The cry of the loon, the howl of the wolf, the hiss of the startled rattlesnake – I’ve heard all these calls of the wild, and others in their dozens.
But for me it’s the cry of the chickadee that speaks most eloquently of nature’s loving embrace.
Who comes first to the feeder in the fall? Who’s the friendly face of the woods on a sunny day in late wintertime? Who comes boldly to an outstretched human hand full of sunflower seed, when no other creature would dare approach?
None but the black-capped chap with the chipper chirp and the cheery disposition.
‘Chickadee-dee-dee-dee-dee’, comes the spritely salutation, followed by a flutter of little wings. Suddenly the bushes nearby are alive with spirit, and we’re no longer alone in the winter woods.
It was the first bird song I ever learned, and the last I’ll ever forget.

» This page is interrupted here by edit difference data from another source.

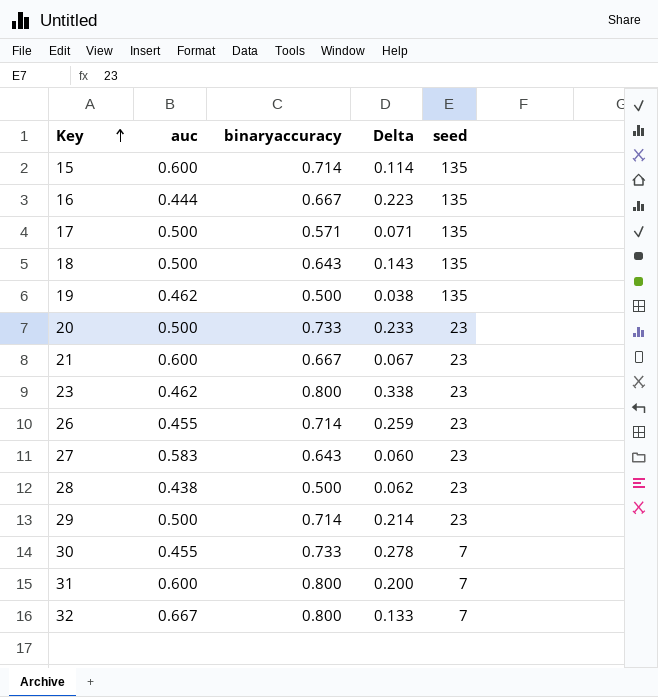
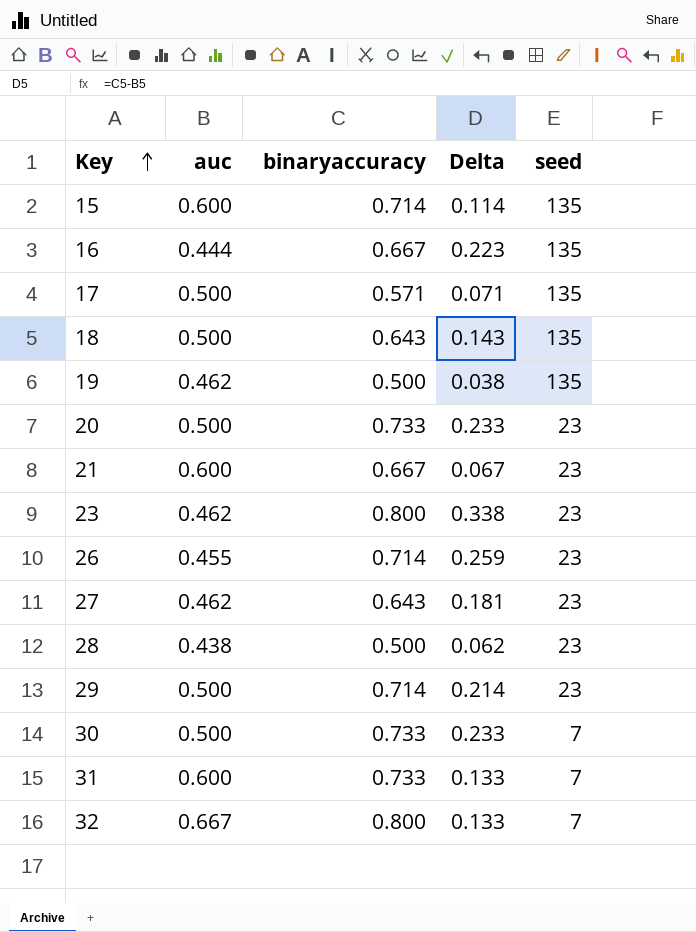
27 | auc: 0.583 -> 0.462
27 | Delta: 0.060 -> 0.181
30 | auc: 0.455 -> 0.500
30 | Delta: 0.278 -> 0.233
31 | binaryaccuracy: 0.800 -> 0.733
31 | Delta: 0.200 -> 0.133

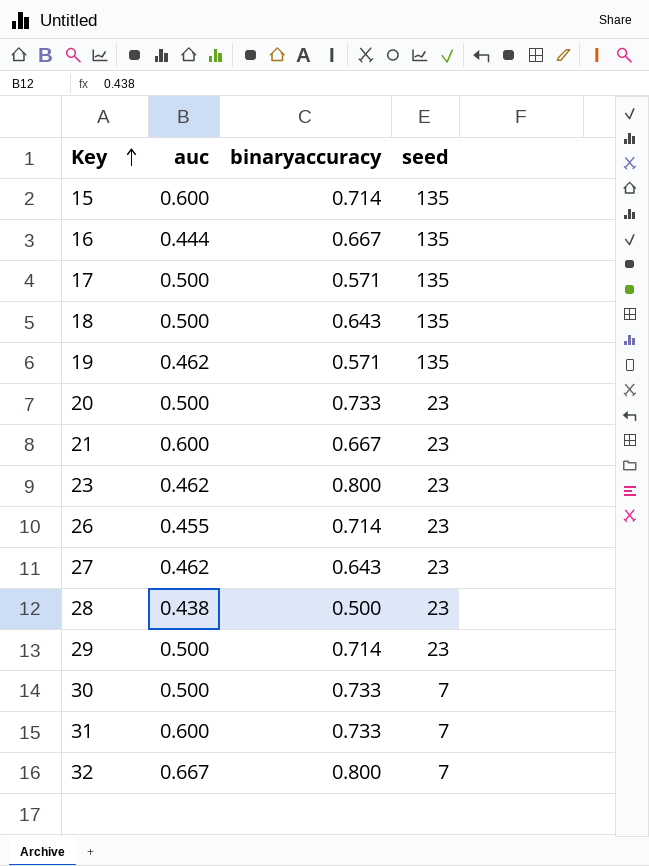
column Delta | formula: [binaryaccuracy] - [auc] -> none
19 | binaryaccuracy: 0.500 -> 0.571

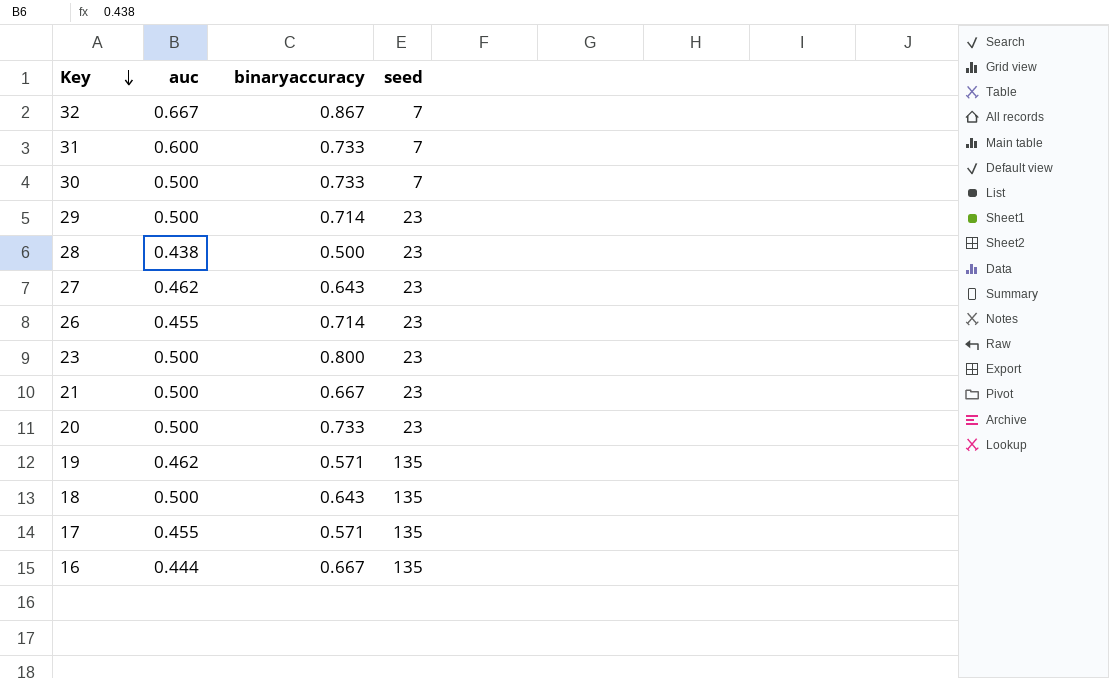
row order: Key ascending -> Key descending
row 15: 0.600 | 0.714 | 135 -> none
32 | binaryaccuracy: 0.800 -> 0.867
23 | auc: 0.462 -> 0.500
21 | auc: 0.600 -> 0.500
17 | auc: 0.500 -> 0.455

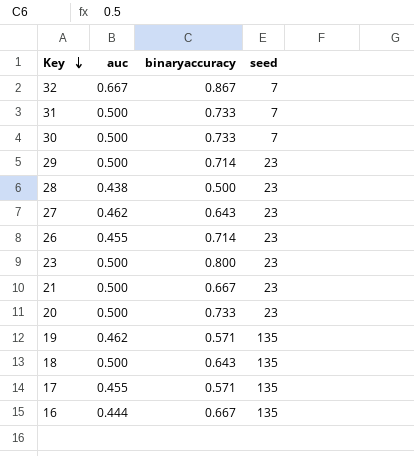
31 | auc: 0.600 -> 0.500

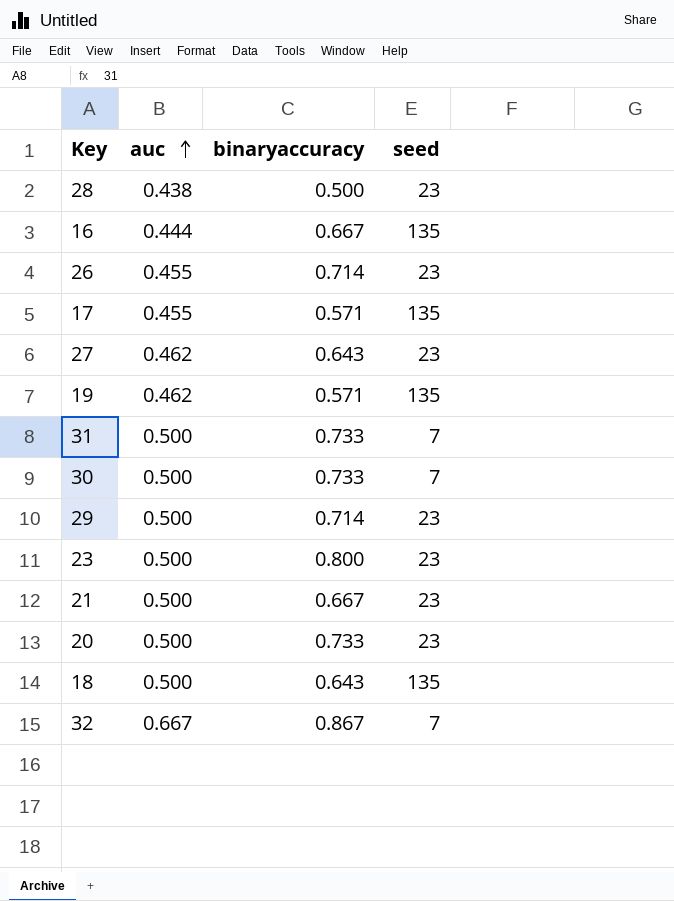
row order: Key descending -> auc ascending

It’s a song my mother loved, at the feeder, on the deck, at our home in the woods around Parry Sound.
It’s a song my grandmother cared for, with the sap pails and spiles, in a sugar bush along a dirt road north of Sault Ste. Marie.
It’s a song my daughter knows now too, from our excursions into the edge of the great frontier we can still reach in our time.
The call of the chickadee. It’s not the call of the wild.
It’s the call of the comfort of home.